New York’s Financial District has seen a tremendous residential boom over the past few decades – its nighttime population doubled from 2000 to 2010 to 40,000 – as developers convert obsolete office towers in a declining business district into much-needed housing.
And now, we can add another 205 units to the list, with an application for an alteration permit filed to convert a bit more than half of 110 Wall Street, on the far eastern edge of the Financial District, into housing.
The permit appears to be the realization of a long-planned lease by WeWork of the entire 27-story dark, shiny modernist tower, heavily damaged during Hurricane Sandy. They reportedly had plans to use the lower floors of the Rudin building as co-working space, and the upper ones as housing.
According to the permit application, of the tower’s 260,000 square feet of floorspace that counts towards zoning, 133,000 will turn residential, and 127,000 will remain commercial. The bottom floor would have two retail bays, with apartments and office space above.

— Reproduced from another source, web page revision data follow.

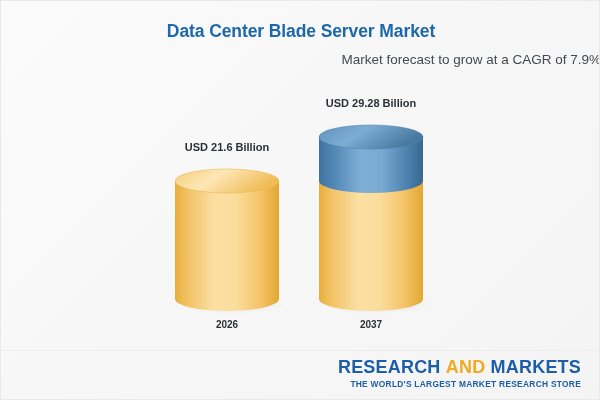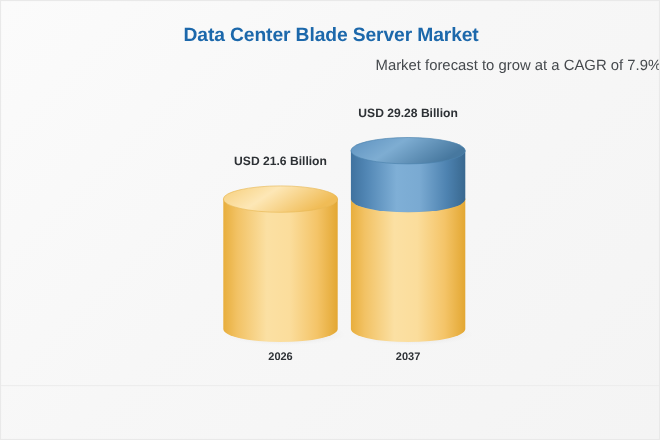--- a/index.html
+++ b/index.html
@@ -97,7 +97,7 @@
 
   <div class="plot">
 
-    <div class="bar-group" style="left:168px; width:116px; height:345px;margin-left:28px;">
+    <div class="bar-group" style="left:168px; width:116px; height:345px;">
 
       <div class="value-label" style="top:140px;">USD 21.6 Billion</div>
 

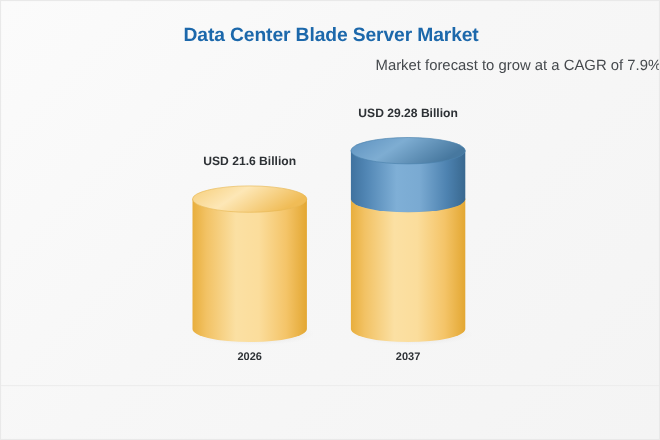--- a/index.html
+++ b/index.html
@@ -194,6 +194,12 @@
   <div style="position:absolute; left:0; top:349px; width:600px; height:1px; background:#ededed;"></div>
 
 
+  <div style="position:absolute; right:18px; top:357px; text-align:right; line-height:1;">
+    <div style="font-size:18px; font-weight:bold; letter-spacing:0.2px; white-space:nowrap;">
+      <span style="color:#1c5ea8;">RESEARCH</span><span style="color:#1c5ea8;">&nbsp;</span><span style="color:#f0ab23;">AND</span><span style="color:#1c5ea8;">&nbsp;</span><span style="color:#1c5ea8;">MARKETS</span>
+    </div>
+    <div style="font-size:8.4px; font-weight:bold; color:#1c5ea8; letter-spacing:0.28px; margin-top:4px; white-space:nowrap;">THE WORLD'S LARGEST MARKET RESEARCH STORE</div>
+  </div>
 
 </div>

While earlier reports were that the building would have office space on the bottom and housing up top, the Schedule A filing shows office throughout the tower, with commercial space rated for occupancy by up to 90 people in the tower portion of the building with the smallest floor plates.
The apartments start at the seventh floor, with “class B dwelling units,” defined in the state Multiple Dwelling Law as “occupied, as a rule transiently, as the more or less temporary abode of individuals or families who are lodged with or without meals,” also on the eighth and ninth. But at the 10th floor, the apartments become normal, longterm class A units up to the uppermost 27th story, with each floor set to be split between nine residences.
S9, an affiliate of Perkins Eastman, is helming the redesign.